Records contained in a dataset

↓

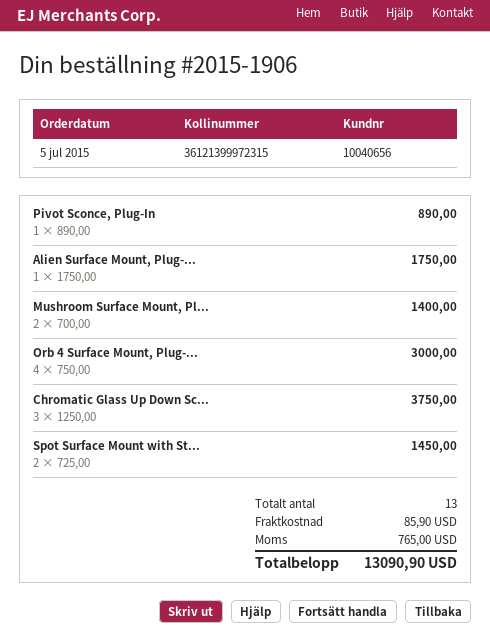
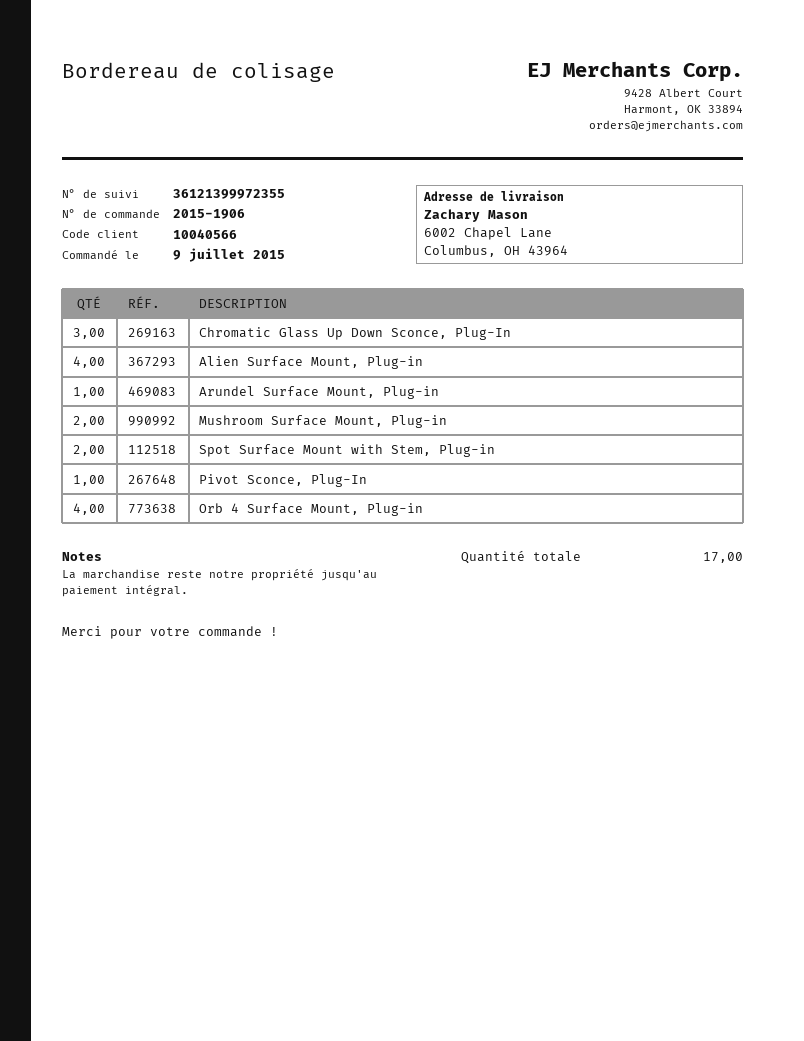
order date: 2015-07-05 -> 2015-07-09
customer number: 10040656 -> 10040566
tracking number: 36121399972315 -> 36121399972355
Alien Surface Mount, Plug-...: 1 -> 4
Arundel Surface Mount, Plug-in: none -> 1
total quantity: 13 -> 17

↑

» **How to complete this task**: Lines with "number": return each one from the data above.

» **Solution for this problem**:
customer number: 10040656 -> 10040566
tracking number: 36121399972315 -> 36121399972355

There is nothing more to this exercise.